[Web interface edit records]
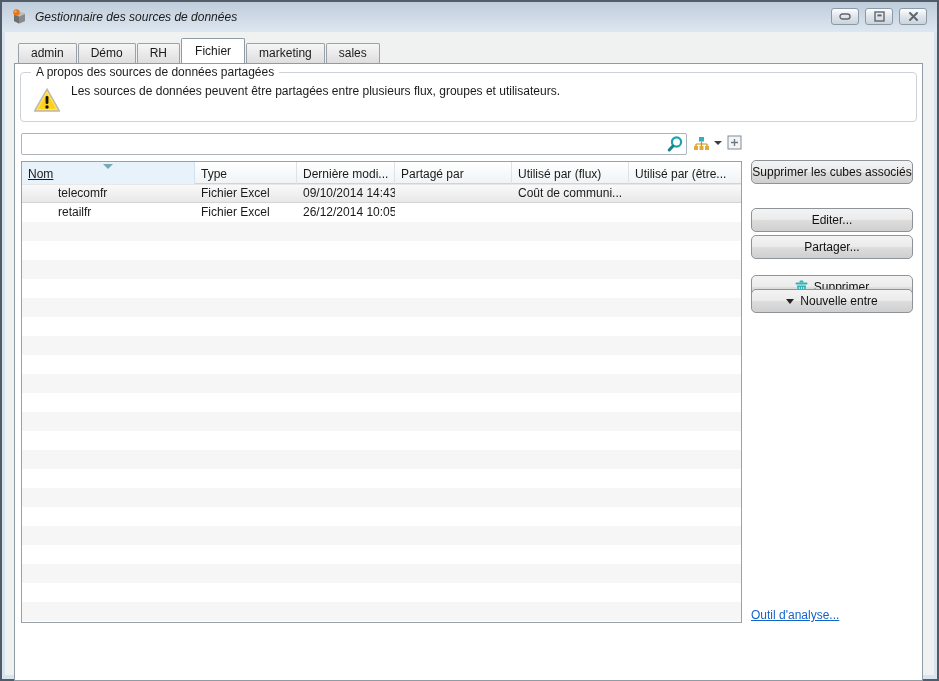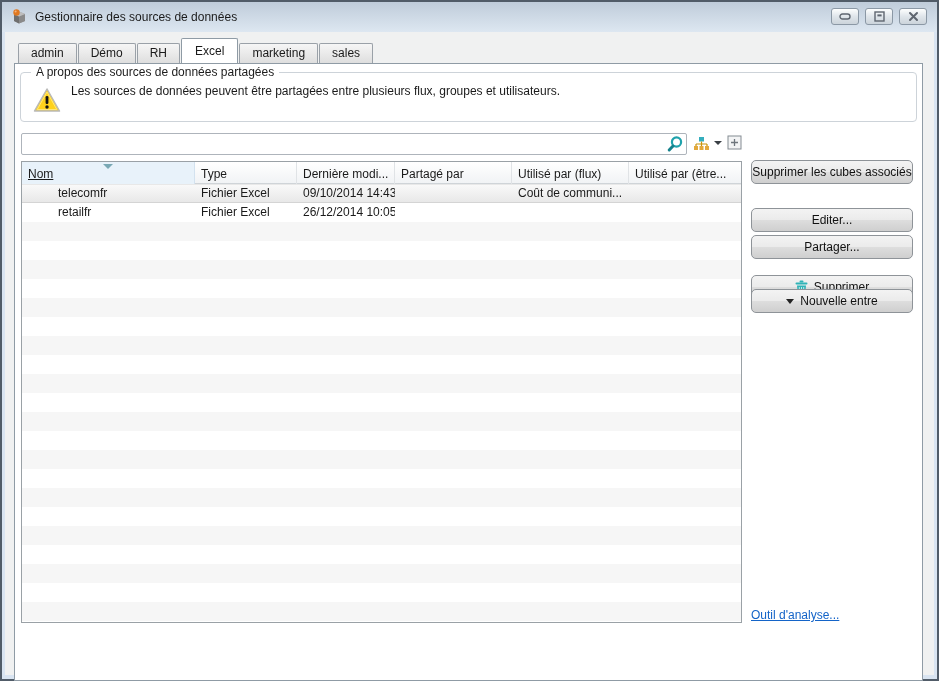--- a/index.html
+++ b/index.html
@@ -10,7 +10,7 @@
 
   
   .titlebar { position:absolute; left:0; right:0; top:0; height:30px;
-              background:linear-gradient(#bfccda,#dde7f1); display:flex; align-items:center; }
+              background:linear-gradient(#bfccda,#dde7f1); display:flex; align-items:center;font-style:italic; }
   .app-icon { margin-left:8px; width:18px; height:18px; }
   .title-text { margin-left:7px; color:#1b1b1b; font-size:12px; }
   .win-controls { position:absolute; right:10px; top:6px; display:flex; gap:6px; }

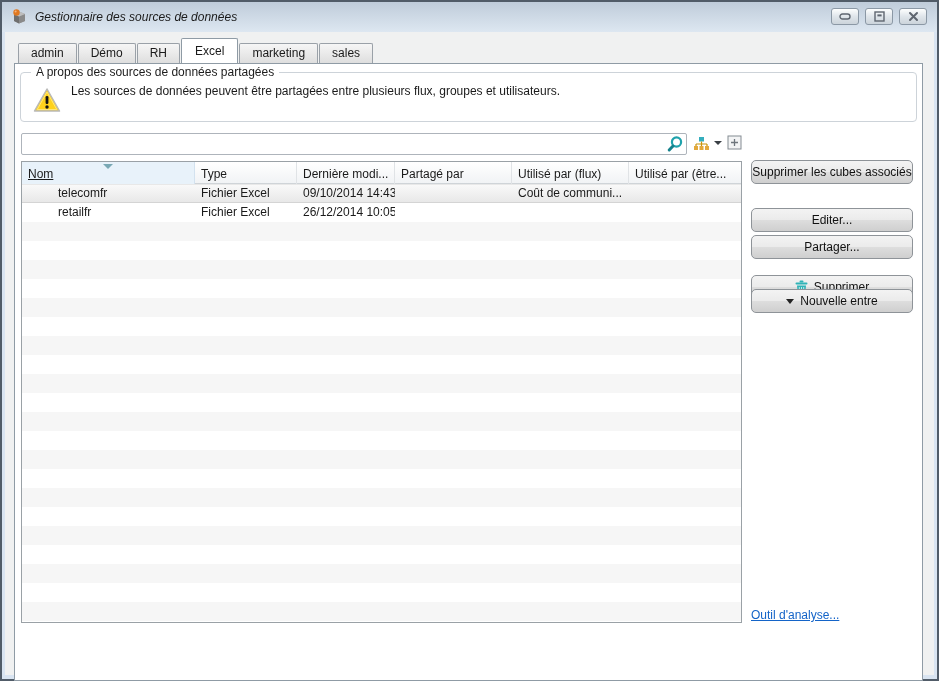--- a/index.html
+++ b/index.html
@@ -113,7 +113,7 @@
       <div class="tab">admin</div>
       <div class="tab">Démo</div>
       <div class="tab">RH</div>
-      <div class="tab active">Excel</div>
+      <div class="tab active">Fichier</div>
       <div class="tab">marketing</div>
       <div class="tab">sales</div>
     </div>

ASSIGNMENT: The expected answer is every line in the data above that carries the string "left".

YOUR SOLUTION:
   .titlebar { position:absolute; left:0; right:0; top:0; height:30px;
   .app-icon { margin-left:8px; width:18px; height:18px; }
   .title-text { margin-left:7px; color:#1b1b1b; font-size:12px; }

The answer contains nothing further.